**Aim of the exercise**
If a line in the entries below includes "Период", show that line.

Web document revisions
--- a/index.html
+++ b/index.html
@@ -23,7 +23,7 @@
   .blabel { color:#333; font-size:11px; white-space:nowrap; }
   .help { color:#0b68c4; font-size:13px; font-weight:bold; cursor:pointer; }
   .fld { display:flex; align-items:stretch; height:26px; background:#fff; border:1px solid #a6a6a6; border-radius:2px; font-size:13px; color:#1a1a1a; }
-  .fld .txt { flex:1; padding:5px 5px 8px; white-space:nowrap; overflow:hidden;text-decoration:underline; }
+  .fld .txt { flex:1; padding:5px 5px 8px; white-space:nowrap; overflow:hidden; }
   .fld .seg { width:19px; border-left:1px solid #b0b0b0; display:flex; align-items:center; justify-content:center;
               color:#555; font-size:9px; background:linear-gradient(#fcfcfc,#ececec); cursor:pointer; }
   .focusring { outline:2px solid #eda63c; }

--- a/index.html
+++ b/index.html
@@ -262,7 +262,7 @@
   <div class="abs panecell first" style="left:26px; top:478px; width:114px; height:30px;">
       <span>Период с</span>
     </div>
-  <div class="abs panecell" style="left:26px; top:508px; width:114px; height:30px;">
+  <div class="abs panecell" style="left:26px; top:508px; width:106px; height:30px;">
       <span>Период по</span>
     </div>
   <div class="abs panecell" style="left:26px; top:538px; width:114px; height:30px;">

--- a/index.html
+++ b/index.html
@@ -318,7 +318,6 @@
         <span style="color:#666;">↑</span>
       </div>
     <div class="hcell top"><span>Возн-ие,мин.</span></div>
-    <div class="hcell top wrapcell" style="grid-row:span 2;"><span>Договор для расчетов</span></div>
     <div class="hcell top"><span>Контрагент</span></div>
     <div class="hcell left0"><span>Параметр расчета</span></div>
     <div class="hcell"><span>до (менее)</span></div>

* * *

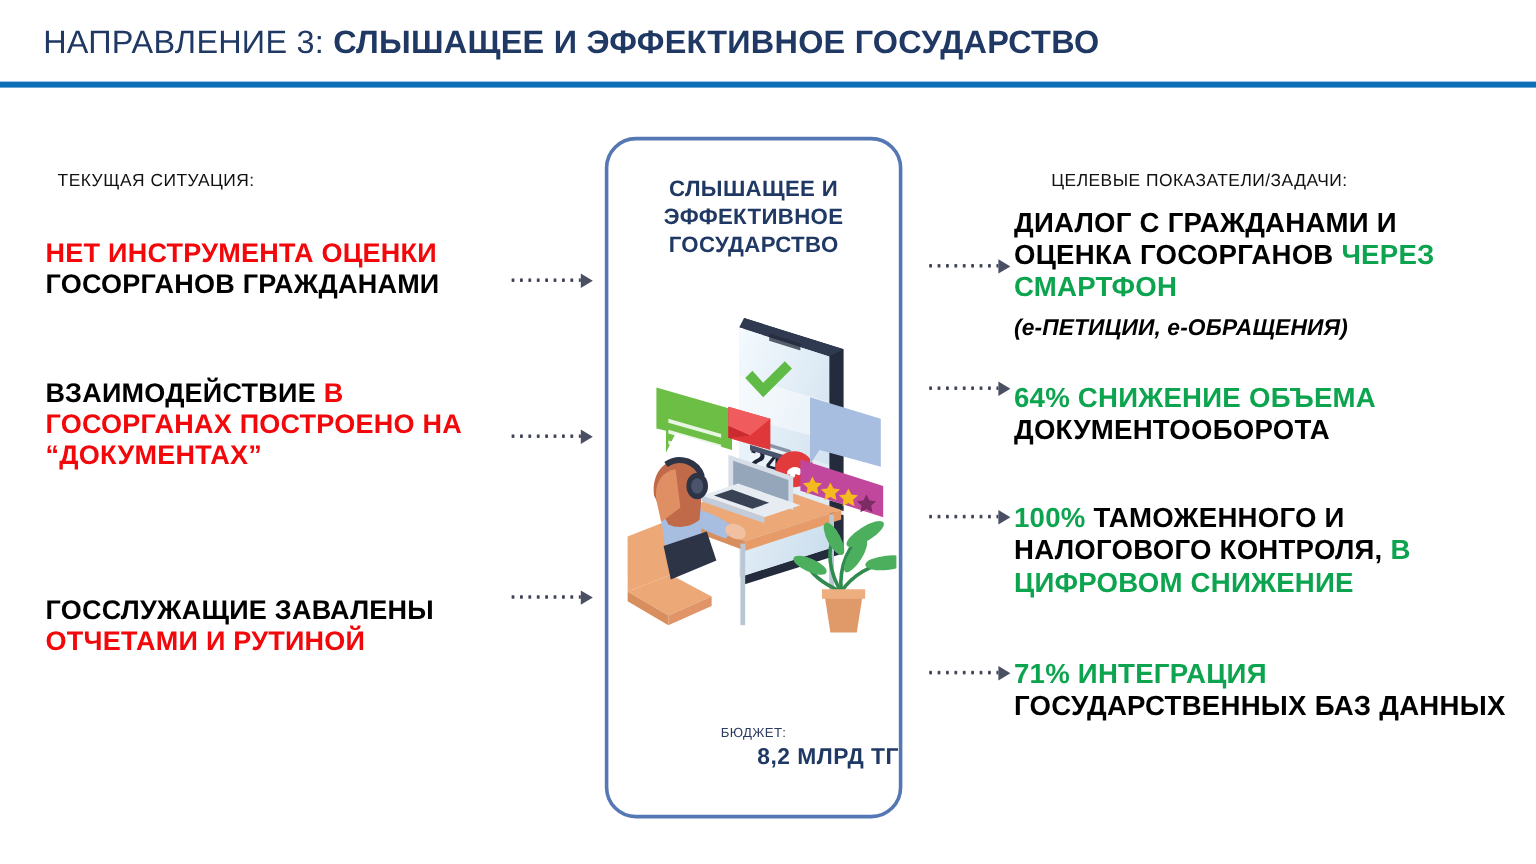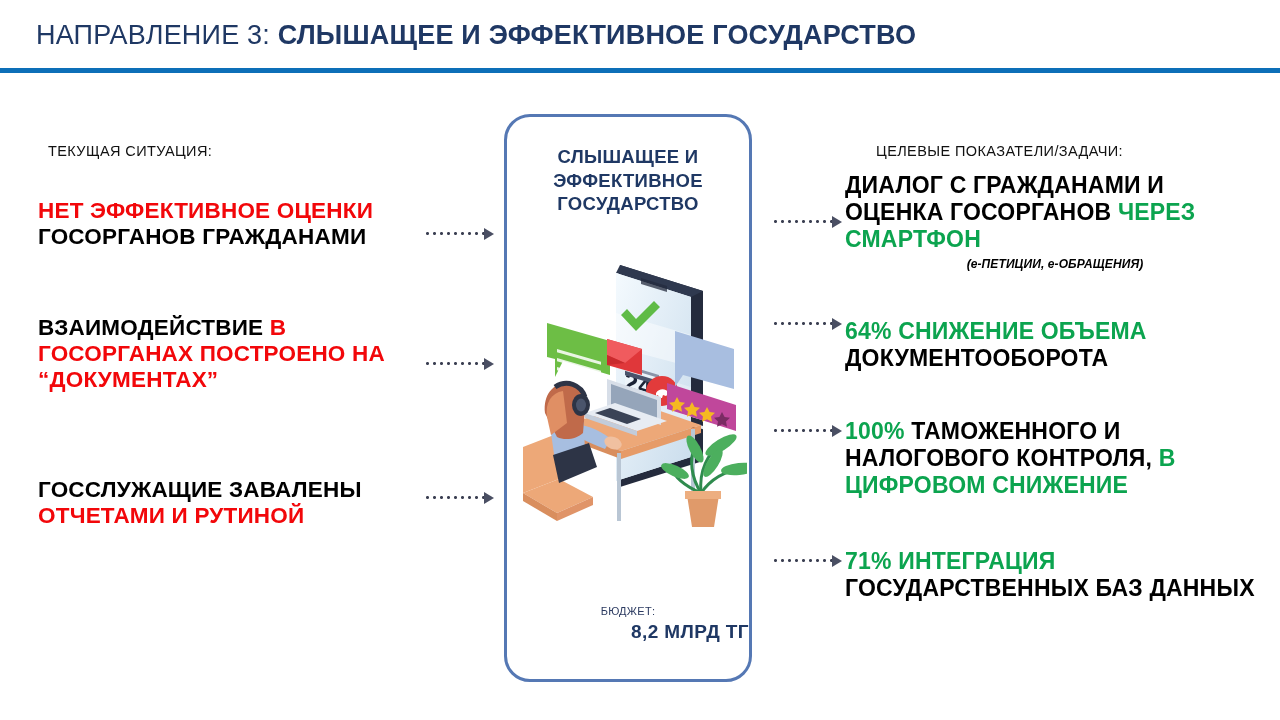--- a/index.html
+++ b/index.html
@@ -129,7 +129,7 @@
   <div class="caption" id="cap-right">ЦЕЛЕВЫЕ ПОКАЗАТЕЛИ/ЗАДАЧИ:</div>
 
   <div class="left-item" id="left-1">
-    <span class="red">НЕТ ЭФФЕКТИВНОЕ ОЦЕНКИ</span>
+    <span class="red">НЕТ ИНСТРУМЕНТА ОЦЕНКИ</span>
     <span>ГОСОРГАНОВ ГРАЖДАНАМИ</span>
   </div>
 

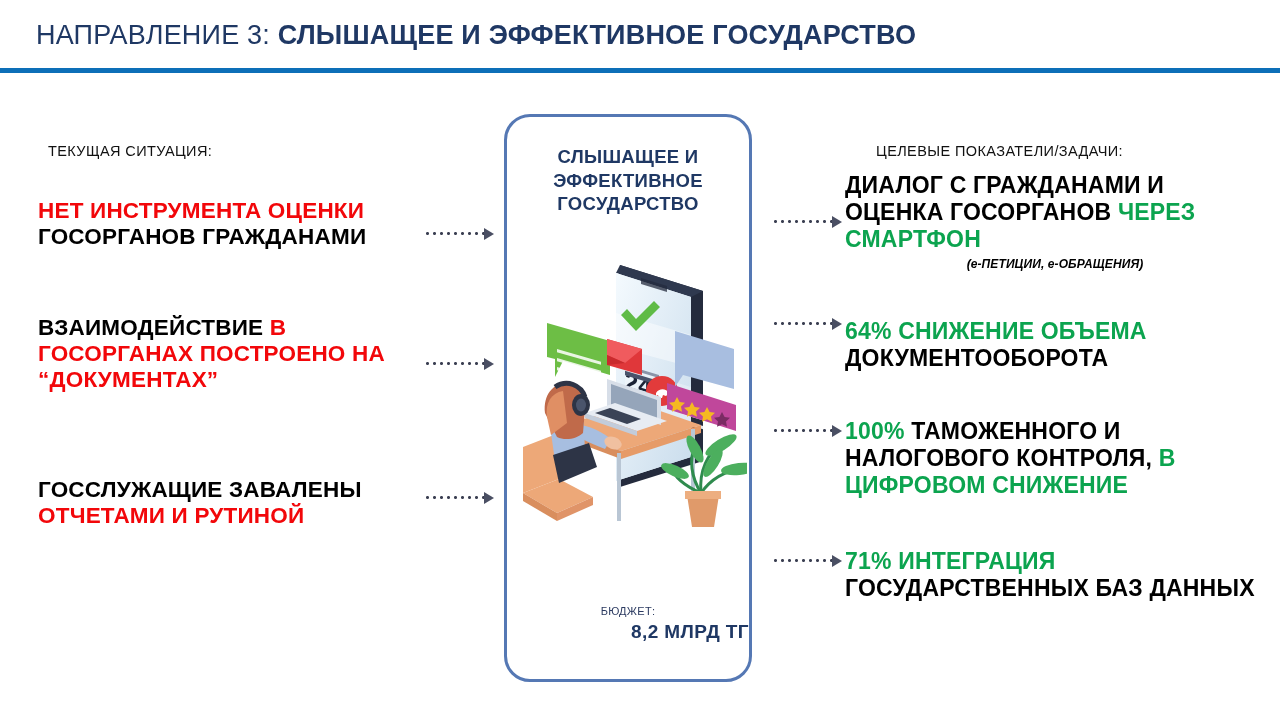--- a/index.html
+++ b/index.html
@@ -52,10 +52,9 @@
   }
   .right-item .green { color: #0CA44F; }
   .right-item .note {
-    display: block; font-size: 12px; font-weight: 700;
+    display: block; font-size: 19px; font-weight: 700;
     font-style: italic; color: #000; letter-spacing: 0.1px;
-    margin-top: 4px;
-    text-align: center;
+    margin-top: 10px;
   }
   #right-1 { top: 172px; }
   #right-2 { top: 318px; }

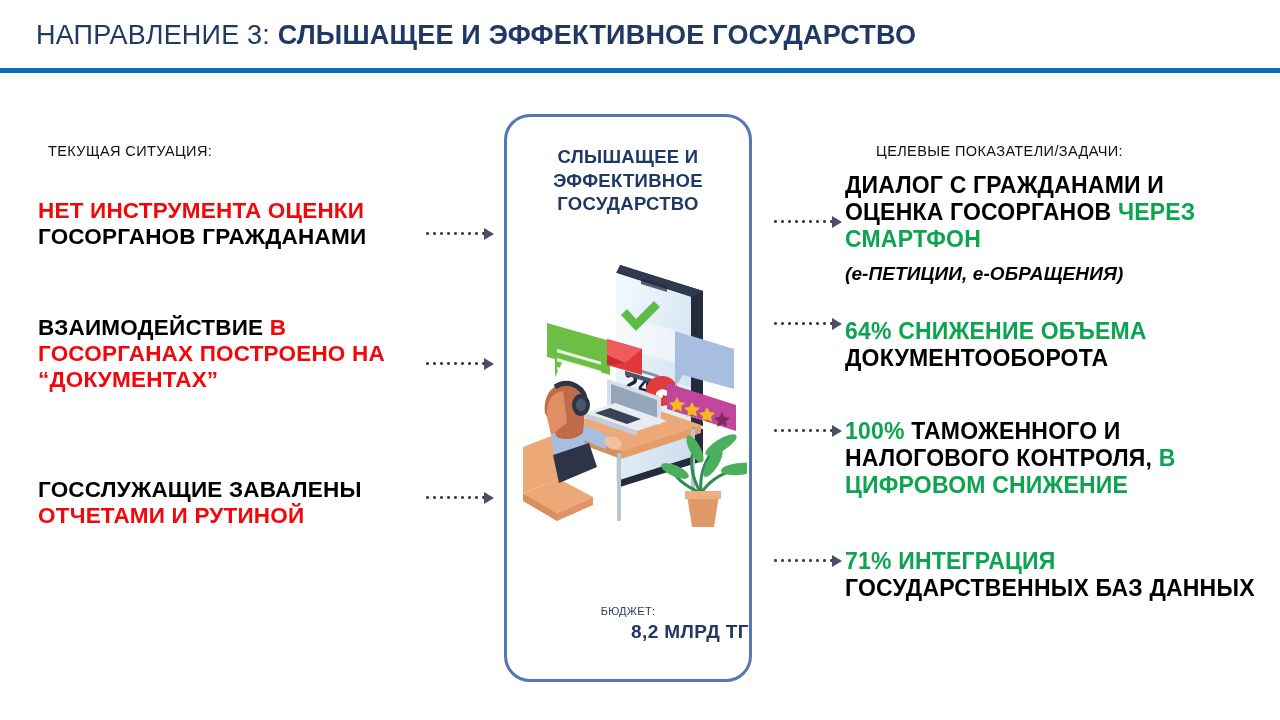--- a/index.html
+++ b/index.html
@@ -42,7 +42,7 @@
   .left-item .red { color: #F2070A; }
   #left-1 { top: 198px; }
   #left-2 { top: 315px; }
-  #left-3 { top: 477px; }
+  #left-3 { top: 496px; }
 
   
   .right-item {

---

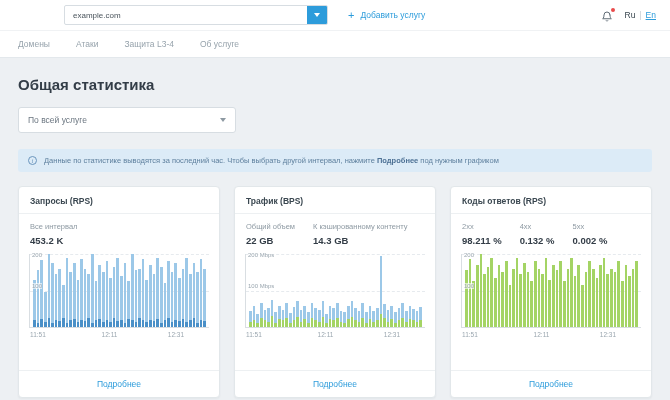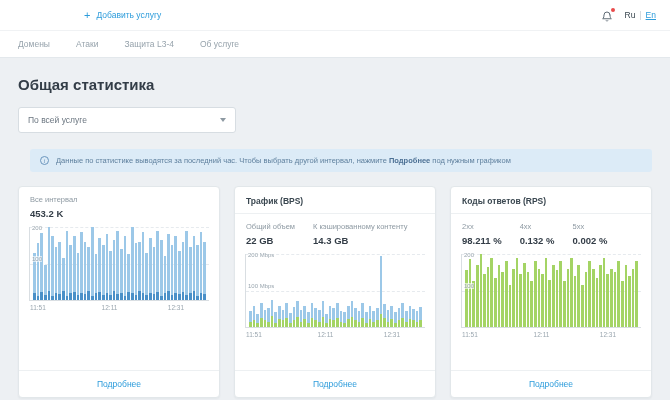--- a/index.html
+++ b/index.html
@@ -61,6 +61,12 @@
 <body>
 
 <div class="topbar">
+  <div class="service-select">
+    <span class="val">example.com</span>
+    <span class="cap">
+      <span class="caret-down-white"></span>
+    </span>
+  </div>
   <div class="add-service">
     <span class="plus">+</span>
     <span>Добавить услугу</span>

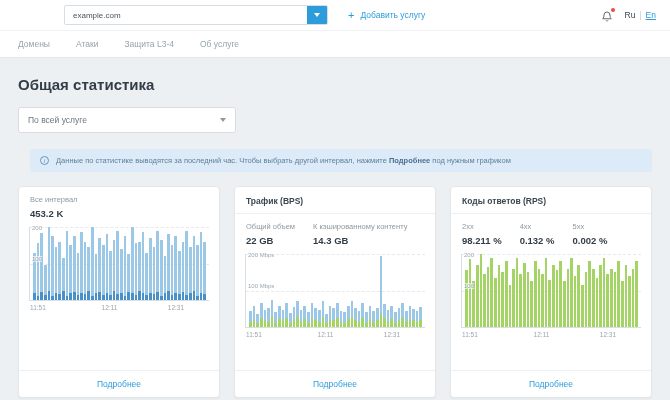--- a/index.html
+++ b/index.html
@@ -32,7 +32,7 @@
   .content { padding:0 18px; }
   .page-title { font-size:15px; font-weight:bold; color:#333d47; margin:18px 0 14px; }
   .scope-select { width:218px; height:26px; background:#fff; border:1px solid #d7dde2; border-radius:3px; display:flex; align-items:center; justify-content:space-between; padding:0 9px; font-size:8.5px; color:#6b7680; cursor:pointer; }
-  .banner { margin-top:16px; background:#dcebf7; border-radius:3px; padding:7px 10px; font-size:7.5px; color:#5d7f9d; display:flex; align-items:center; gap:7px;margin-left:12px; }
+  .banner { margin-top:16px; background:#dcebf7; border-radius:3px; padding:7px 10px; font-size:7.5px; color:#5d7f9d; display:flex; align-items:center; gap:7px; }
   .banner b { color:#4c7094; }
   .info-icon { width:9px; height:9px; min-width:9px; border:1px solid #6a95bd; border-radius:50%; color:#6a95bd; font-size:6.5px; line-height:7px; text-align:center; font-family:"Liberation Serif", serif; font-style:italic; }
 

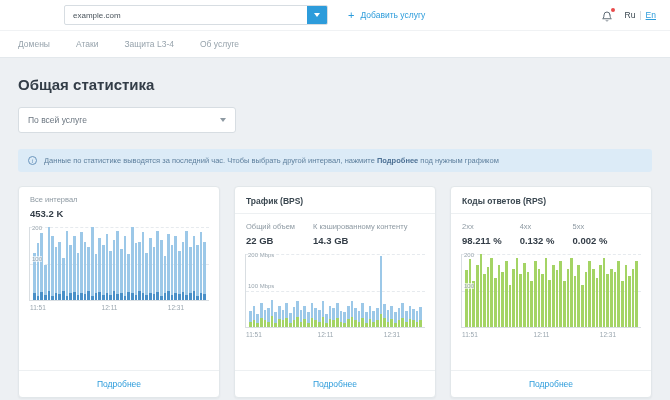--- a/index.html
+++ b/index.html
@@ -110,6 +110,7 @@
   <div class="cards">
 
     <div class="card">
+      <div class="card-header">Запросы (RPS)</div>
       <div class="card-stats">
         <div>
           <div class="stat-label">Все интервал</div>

**The answer**
       <span>Период с</span>
       <span>Период по</span>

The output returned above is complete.